According to the invention, after the continuous specificity library is obtained, double-end sequencing is carried out on the chain specificity library by using Illumina HiSeq, and original sequencing data is obtained. The read length of the sequencing described in the present invention is preferably 150 nt; the data amount of the sequencing is preferably more than 12G; the sequencing of the invention is carried out by the Poa venenum Chenopodiaceae Co.
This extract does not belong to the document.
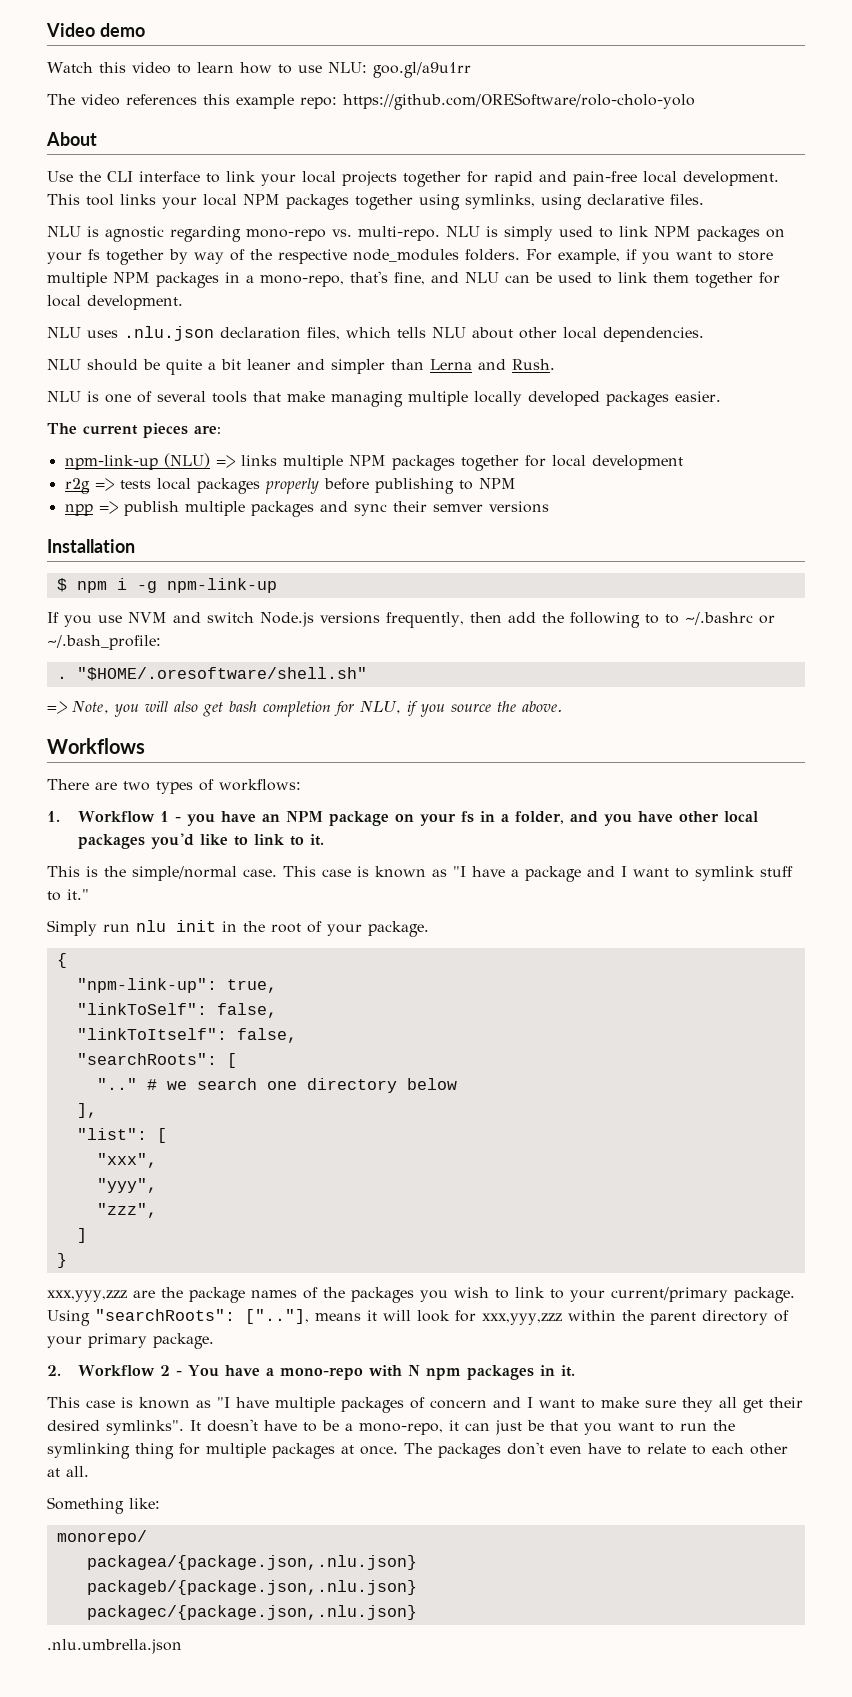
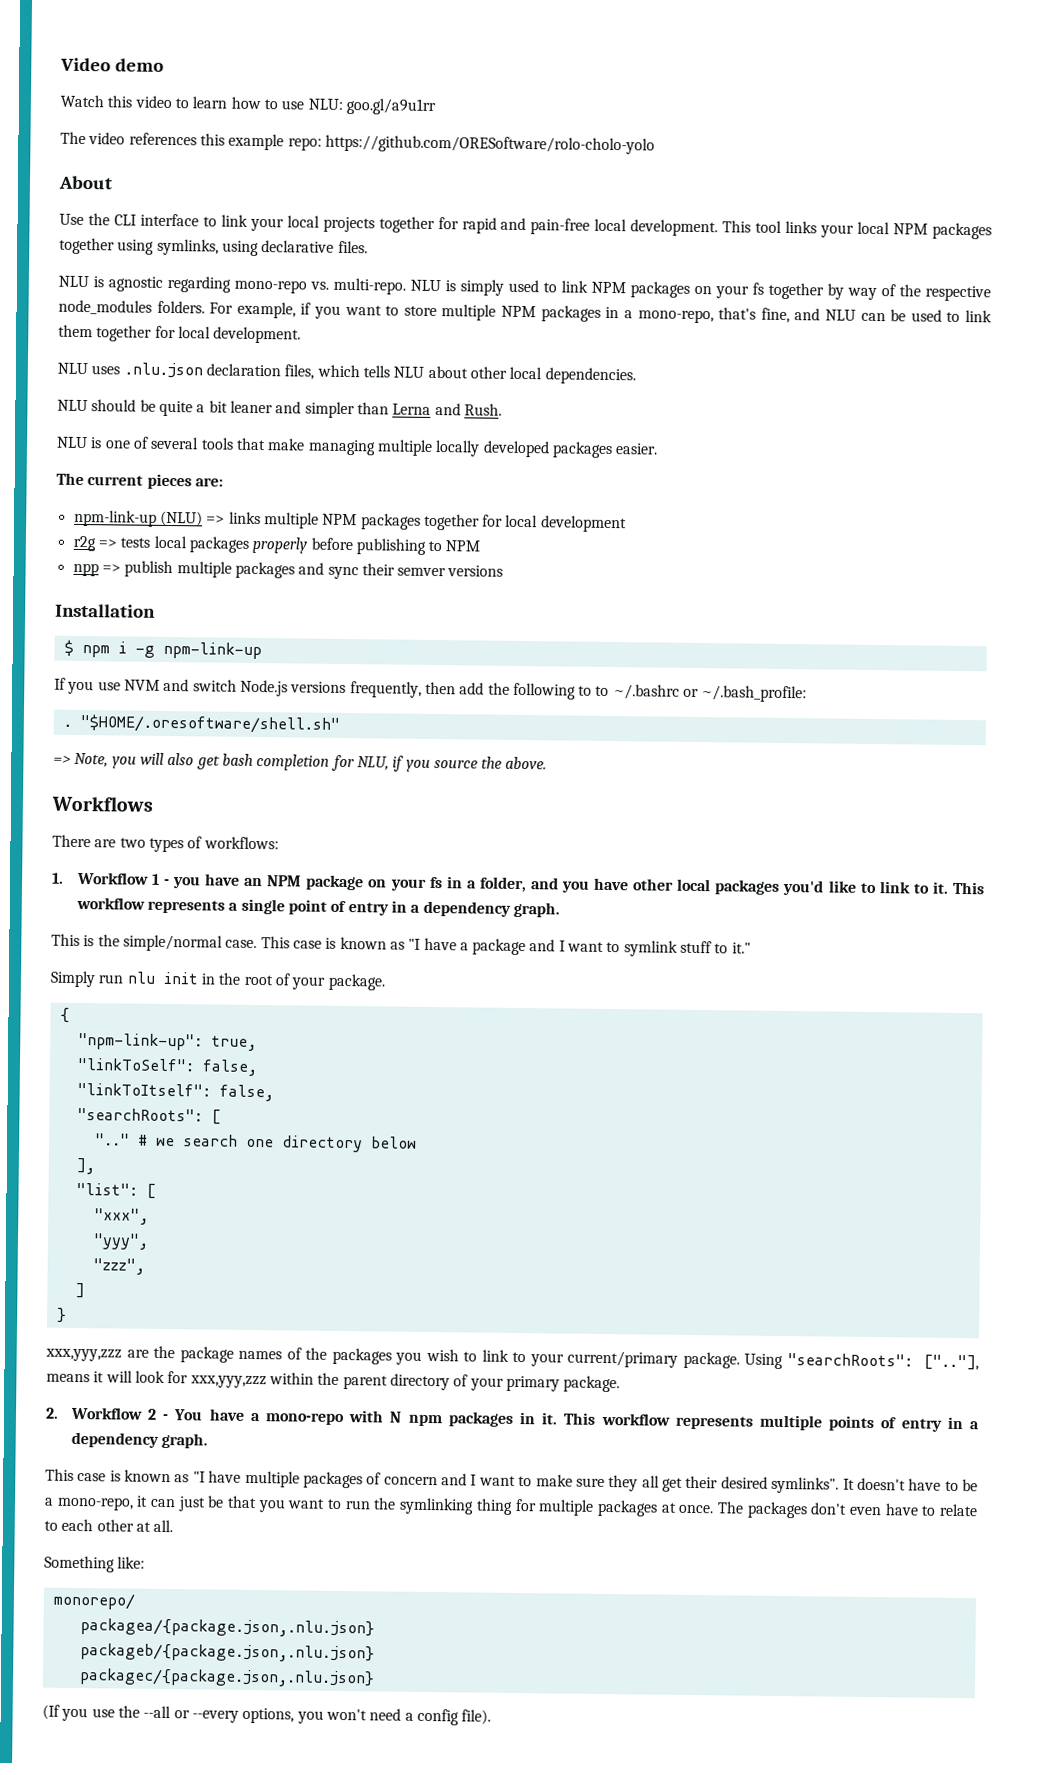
(325, 840) none -> [952,881,986,895] [75,896,560,918] This workflow represents a single point of entry in a dependency graph.
(576, 1371) none -> [563,1412,980,1432] [70,1431,209,1449] This workflow represents multiple points of entry in a dependency graph.
[47,1639,182,1654] .nlu.umbrella.json -> [42,1704,492,1726] (If you use the --all or --every options, you won't need a config file).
In the invention, after the original sequencing data are obtained, circRNAs data are screened from the obtained original sequencing data. In the practice of the present invention, the adapters and redundant sequences in the original sequencing data are first removed. In the invention, the screening of the circRNAs data comprises the following steps:
3.1) carrying out transcript splicing on the original sequencing data;
3.2) extracting 18-22 nt from two ends of each read in reads which are not compared to a reference genome in original sequencing data to form a pair of anchors, wherein each anchor comprises a 5 'end sequence and a 3' end sequence;
3.3) re-aligning the anchor sequence with the reference genomic sequence, the 5 'end sequence of the anchor sequence is aligned to the 3' end of the reference sequence, the 3 'end sequence of the anchor sequence is aligned to the upstream of the matching site of the 5' end sequence of the anchor sequence in the reference sequence, and a splicing site GT-AG exists between the matching site of the 5 'end sequence of the anchor sequence and the matching site of the 3' end sequence of the anchor sequence in the reference sequence, then taking the read as the circRNA data.
In the invention, the transcript splicing is preferably carried out by utilizing default parameters of cufflinks software; said steps 3.2) and 3.3) are preferably implemented by find _ circ software and ciriexplor software. More preferably, circRNAs are respectively screened by using find _ circ software and ciriexplor software to obtain circRNAs candidate data screened by the find _ circ software and circRNAs candidate data screened by the ciriexplor software, and an intersection of the circRNAs candidate data screened by the find _ circ software and the circRNAs candidate data screened by the ciriexplor software is taken as the circRNAs data.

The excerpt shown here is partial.